3.It is the Claimant’s case that without notice or hearing, the Respondent terminated her employment by letter dated 29th November, 2023 which did not specify the reasons for termination. That the termination was thus both unlawful and unfair as the Respondent neither had a fair reason to terminate her employment nor did it follow a fair procedure as required under the Act.
4.That the reason given in the letter of termination being poor performance, the Claimant ought to have been placed on a performance improvement plan which was never done.
5.The Claimant prays for judgment against the Respondent as follows:a.A declaration that the termination of the Claimant's Employment Contract was wrongful, unfair, and in breach of the Employment Act 2007.b.A declaration that the actions of the Respondent violated the Claimant's constitutional right to fair labour practices.c.Damages of KES 100,000 for breach of the Claimant's right to fair labour practices.d.12 months compensation amounting to KES 2,007,000 being damages for the unfair termination of the Employment Contract. This includes a component of the unpaid housing allowance.e.Unpaid housing allowance of KES 67,500 being the amount that ought to have been paid for the 3 months that the Claimant was in service.f.Interest at court rates on the sums in prayers c, d and e. until payment in full.g.Costs of this claim.
6.The Respondent filed a response dated 18th April, 2024 in which it states that the Claimant was appointed as the Marketing and Business Development Manager for a period of 6 months via a letter of appointment letter dated 14th September. The Respondent stated that the Claimant's total remuneration package was a fixed contract, and the sum as per the agreed-upon terms of the employment contract dated 14th September 2023 was a consolidated salary, which included-inter alia a component for housing allowance. The Respondent asserted that by mutually agreeing to the consolidated salary, the Claimant waived her right to Separate house allowance payments pursuant to Section 31 of the Employment Act 2007.
7.The Respondent denied that the Claimant's employment was terminated without notice and avers that the termination was carried out in strict compliance with the contractual terms signed and agreed upon by the parties at the initiation of employment, which provided for such termination.
8.Further, the Respondent avers that on 29th November, 2023 a letter of Notice of termination of contract was issued to the Claimant and in the aforesaid letter she received one month's written notice from 1st December 2023 to 31st December 2023 and at the end of December, 2024 she was paid salary for the aforesaid month. The Respondent avers that the letter of termination dated 29th November provided a substantial reason for termination, which is fully compliant with section 35(1)(c) and (5) of the Employment Act, 2007.

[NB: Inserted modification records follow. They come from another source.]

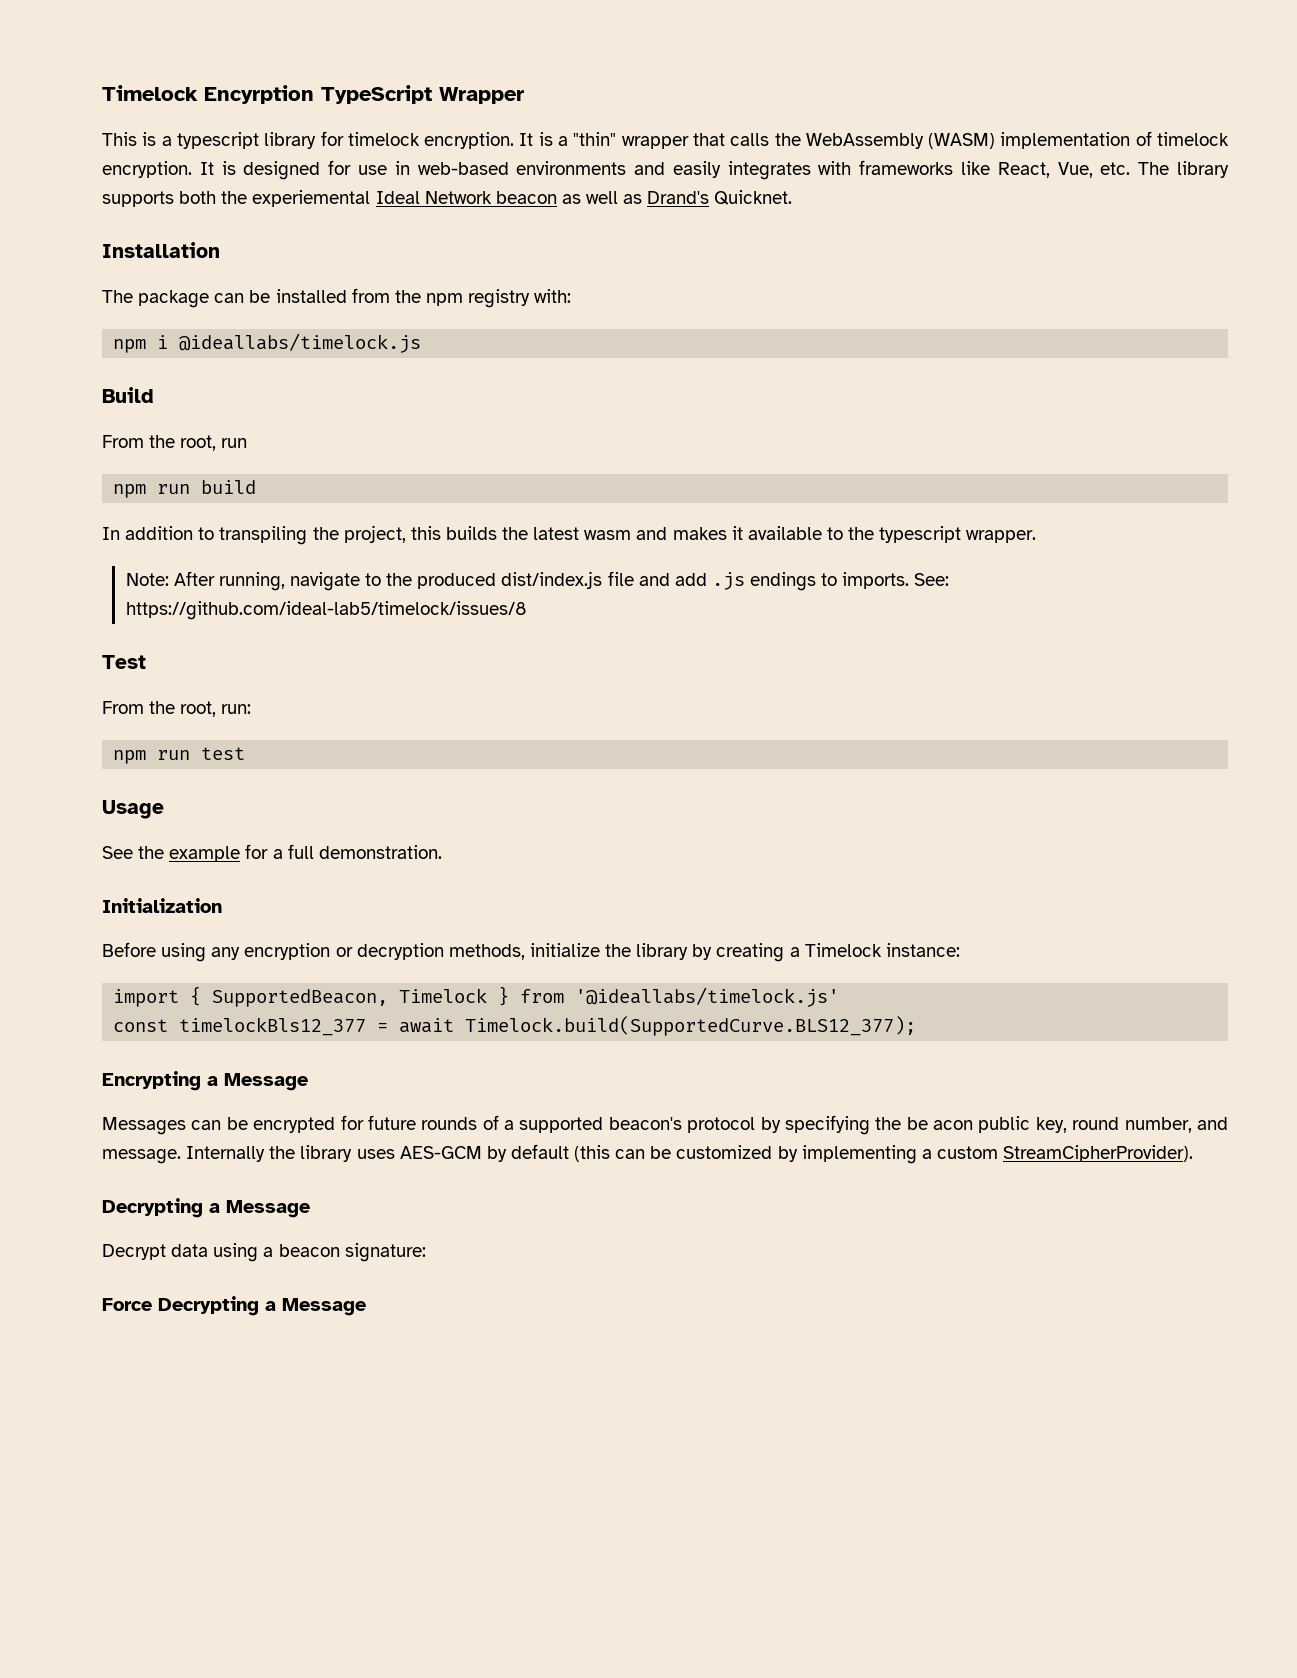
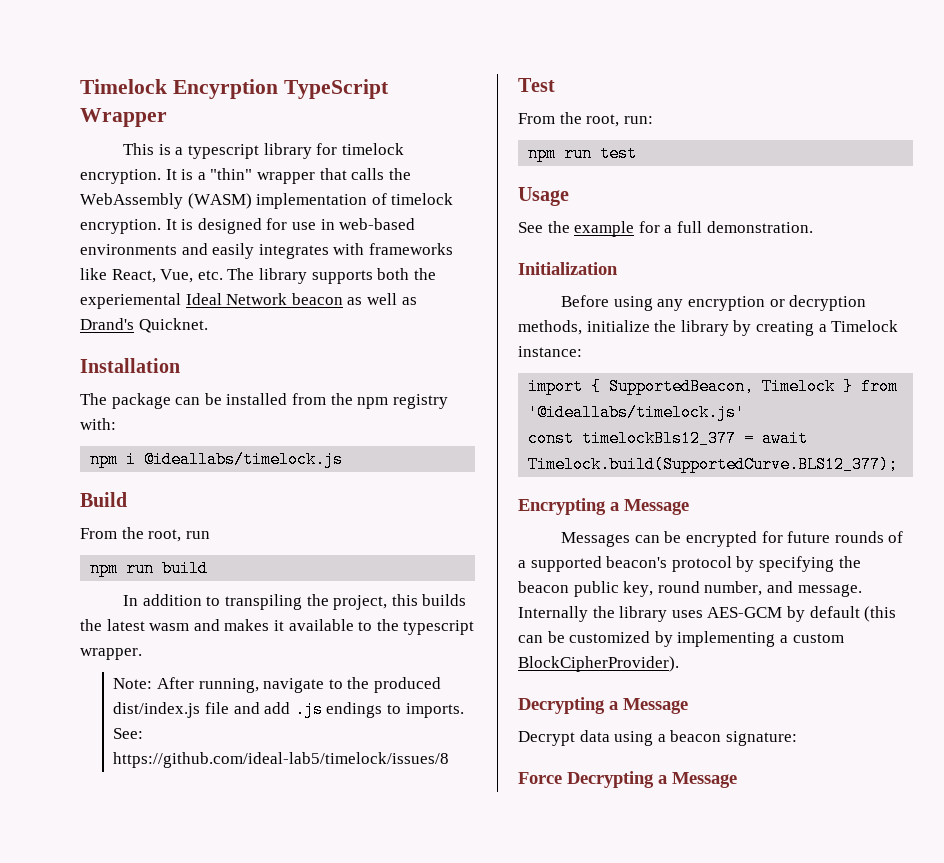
- Messages can be encrypted for future rounds of a supported beacon's protocol by specifying the be acon public key, round number, and message.
+ Messages can be encrypted for future rounds of a supported beacon's protocol by specifying the beacon public key, round number, and message.
- Internally the library uses AES-GCM by default (this can be customized by implementing a custom StreamCipherProvider).
+ Internally the library uses AES-GCM by default (this can be customized by implementing a custom BlockCipherProvider).

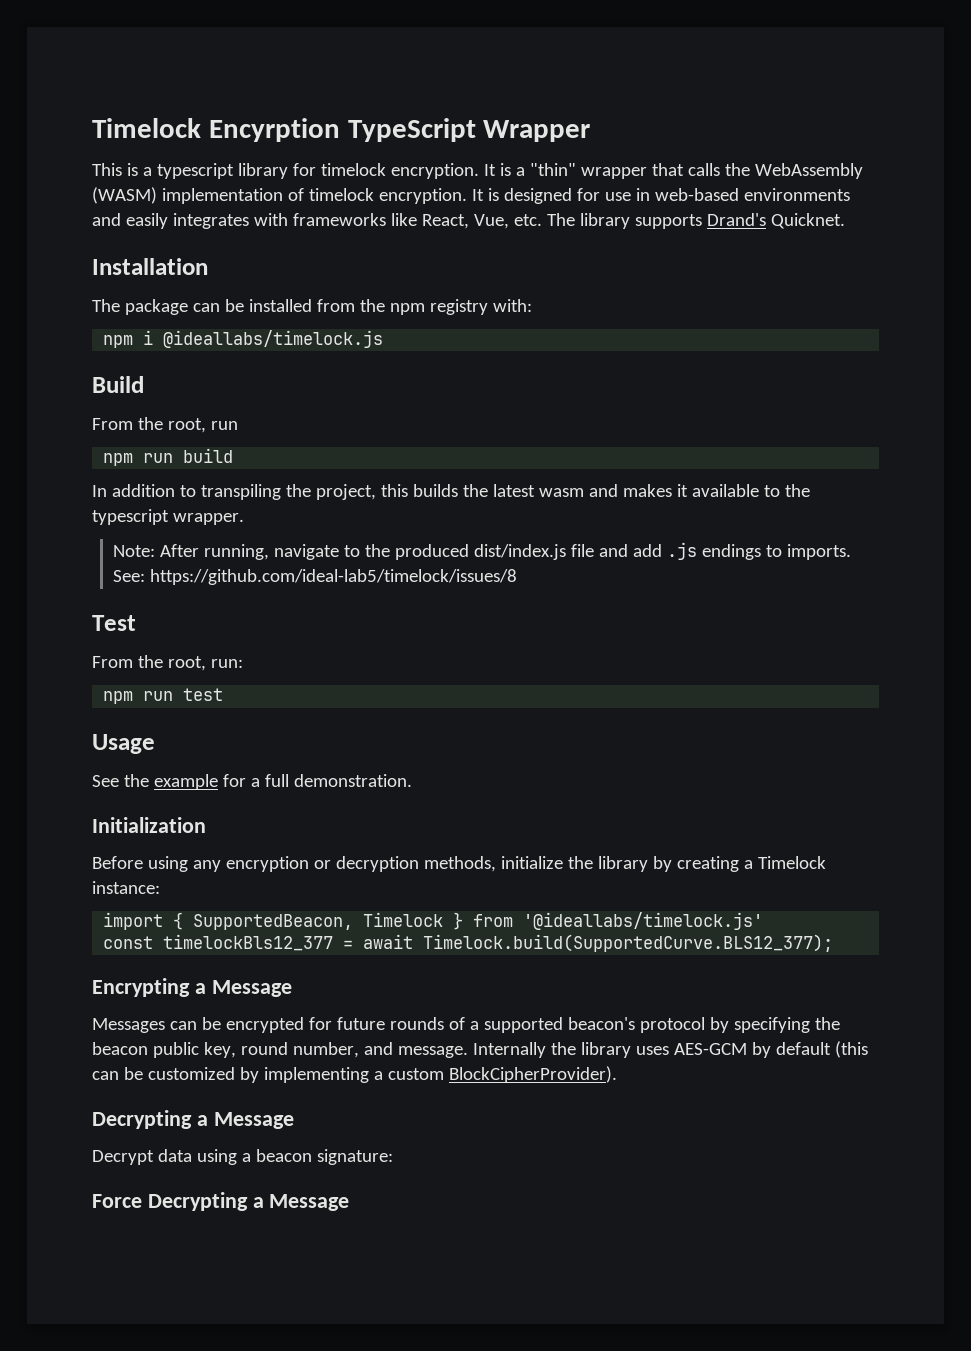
- It is designed for use in web-based environments and easily integrates with frameworks like React, Vue, etc. The library supports both the experiemental Ideal Network beacon as well as Drand's Quicknet.
+ It is designed for use in web-based environments and easily integrates with frameworks like React, Vue, etc. The library supports Drand's Quicknet.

9.The Respondent maintains that the reason for terminating the Claimant's employment was stipulated in the termination letter, is in accordance with the law and in line with the Claimant's performance and organizational operational requirements, which satisfy the threshold of a valid termination under Section 45 of the Employment Act, 2007.

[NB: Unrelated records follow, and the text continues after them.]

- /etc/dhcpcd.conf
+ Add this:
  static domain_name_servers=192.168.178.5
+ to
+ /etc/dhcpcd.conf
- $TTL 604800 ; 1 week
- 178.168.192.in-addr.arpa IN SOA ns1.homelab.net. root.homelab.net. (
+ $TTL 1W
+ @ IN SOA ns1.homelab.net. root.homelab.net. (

10.The Respondent denies that the Clamant has suffered loss or damage. It avers that the Claimant is not entitled to compensation for unlawful termination or for any other pecuniary or otherwise damages or any of the orders sought in the Memorandum of Claim.
11.The case was heard on 9th October, 2024 when the Claimant testified on her behalf as CW1 and the Respondent called one witness Jane Atieno Ongondo, a Marketing Officer of the Respondent who testified as RW1. Parties thereafter filed and exchanged submissions.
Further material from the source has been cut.